(Beginning of GIVEN ENTRIES)

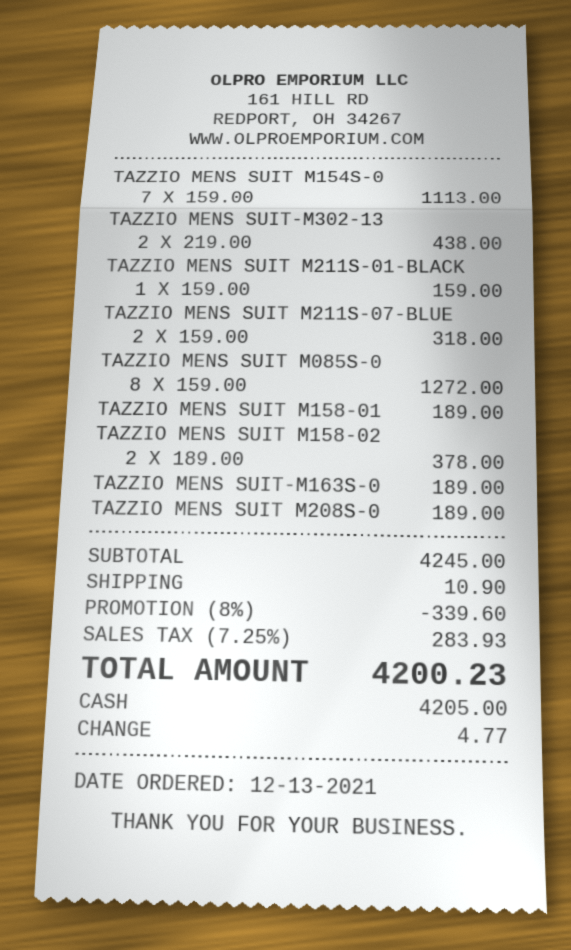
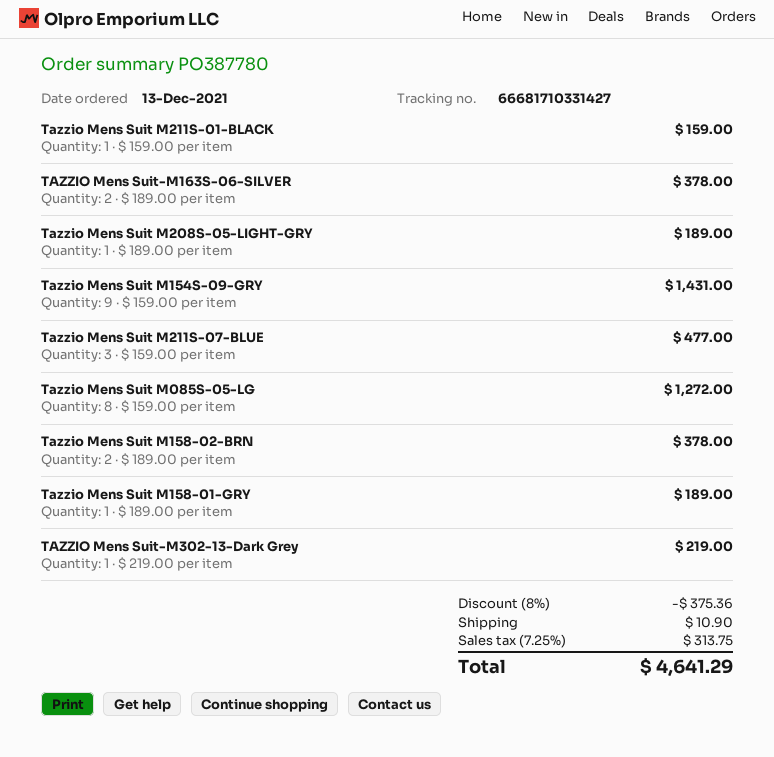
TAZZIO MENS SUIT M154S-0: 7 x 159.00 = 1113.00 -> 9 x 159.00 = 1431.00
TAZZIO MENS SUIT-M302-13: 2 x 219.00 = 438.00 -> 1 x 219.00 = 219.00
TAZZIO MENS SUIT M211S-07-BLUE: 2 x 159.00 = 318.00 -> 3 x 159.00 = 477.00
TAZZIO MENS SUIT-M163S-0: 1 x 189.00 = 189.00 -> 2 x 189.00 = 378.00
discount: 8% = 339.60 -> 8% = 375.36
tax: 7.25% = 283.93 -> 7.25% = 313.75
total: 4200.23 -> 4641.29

(End of GIVEN ENTRIES)
(Beginning of GIVEN ENTRIES)

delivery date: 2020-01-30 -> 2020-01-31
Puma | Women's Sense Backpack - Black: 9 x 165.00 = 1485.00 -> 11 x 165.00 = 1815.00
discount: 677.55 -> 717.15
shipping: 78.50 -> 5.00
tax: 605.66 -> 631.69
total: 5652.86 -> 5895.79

(End of GIVEN ENTRIES)

WORK TASK: Look above for the line with "delivery date: 2020-01-30 -> 2020-01-31" and the line with "total: 5652.86 -> 5895.79"; transcribe both and all lines in between, exactly, and nothing else.

TASK RESULT:
delivery date: 2020-01-30 -> 2020-01-31
Puma | Women's Sense Backpack - Black: 9 x 165.00 = 1485.00 -> 11 x 165.00 = 1815.00
discount: 677.55 -> 717.15
shipping: 78.50 -> 5.00
tax: 605.66 -> 631.69
total: 5652.86 -> 5895.79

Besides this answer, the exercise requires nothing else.